Nationally, 15 states and the District of Columbia have already passed laws requiring e-cigarette retailers and vape shops to obtain either a license or a permit to do business.
Conaway’s bill (A-4874) would establish annual licensure requirements for manufacturers, wholesale dealers, distributors, and retail dealers of vapor products, which are defined to mean electronic smoking devices and related products, including the liquid nicotine cartridges used in the devices.
The Director of the state Division of Consumer Affairs would be charged with administering and enforcing the provisions of the bill.
The annual licensure fees established under the bill would be as follows: $10 for a manufacturer license; $5 for a manufacturer representative license; $250 for a wholesale dealer license; $350 for a distributor license; $50 for a retail dealer license; and $50 for a retail dealer operating a vapor product vending machine license.

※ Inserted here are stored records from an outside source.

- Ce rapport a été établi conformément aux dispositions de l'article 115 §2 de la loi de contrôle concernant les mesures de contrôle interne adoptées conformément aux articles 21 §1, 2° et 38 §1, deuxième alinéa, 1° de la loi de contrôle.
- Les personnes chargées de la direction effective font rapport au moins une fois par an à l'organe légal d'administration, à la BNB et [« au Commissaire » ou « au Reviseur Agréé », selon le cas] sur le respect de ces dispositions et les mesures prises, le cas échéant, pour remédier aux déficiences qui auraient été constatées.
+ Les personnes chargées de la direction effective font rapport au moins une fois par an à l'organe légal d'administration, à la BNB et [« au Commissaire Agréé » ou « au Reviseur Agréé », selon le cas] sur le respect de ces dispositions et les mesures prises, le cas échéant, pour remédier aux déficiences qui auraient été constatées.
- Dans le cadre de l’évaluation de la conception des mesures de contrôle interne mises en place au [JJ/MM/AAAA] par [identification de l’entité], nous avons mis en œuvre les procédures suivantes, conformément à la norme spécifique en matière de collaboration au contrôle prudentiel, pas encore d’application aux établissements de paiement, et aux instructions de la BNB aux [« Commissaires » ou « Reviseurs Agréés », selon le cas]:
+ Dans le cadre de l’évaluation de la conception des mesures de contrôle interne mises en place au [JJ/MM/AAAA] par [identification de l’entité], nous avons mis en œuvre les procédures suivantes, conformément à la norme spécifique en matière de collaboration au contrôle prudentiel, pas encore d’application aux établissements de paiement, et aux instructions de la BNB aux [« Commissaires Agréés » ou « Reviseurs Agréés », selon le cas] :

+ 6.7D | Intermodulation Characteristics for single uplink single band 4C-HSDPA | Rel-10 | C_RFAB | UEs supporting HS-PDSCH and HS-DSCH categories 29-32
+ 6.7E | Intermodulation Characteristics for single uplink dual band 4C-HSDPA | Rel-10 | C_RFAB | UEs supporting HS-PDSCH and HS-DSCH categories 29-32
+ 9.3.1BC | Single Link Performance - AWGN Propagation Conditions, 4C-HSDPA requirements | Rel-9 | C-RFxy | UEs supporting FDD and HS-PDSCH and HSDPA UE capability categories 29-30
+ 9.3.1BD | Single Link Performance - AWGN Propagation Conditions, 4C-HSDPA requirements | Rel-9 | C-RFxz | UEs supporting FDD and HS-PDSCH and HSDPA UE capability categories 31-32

Of the $50 fee paid to the director for issuance of each retail dealer license and each vending machine license, $30 would be credited to the special projects and development fund in the Department of Health.
Each license or certificate of licensure issued under this bill would have to be exhibited in the place of business for which it is issued and in such manner as may be prescribed by the director.
The bill specifies that no person, including a licensed retail dealer, may create, produce, or modify any vapor product or nicotine solution for the purposes of sale or distribution within or without of the state unless that person is a licensed manufacturer.
The Director of Consumer Affairs may, upon notice and a hearing, suspend or revoke a license issued under the bill for a violation of the bill or any other provision of law, including, but not limited to, acting in a capacity that exceeds the licensee’s scope of licensure.
The bill was approved by the Assembly Health and Senior Services Committee chaired by Conaway. It would take effect seven months following enactment.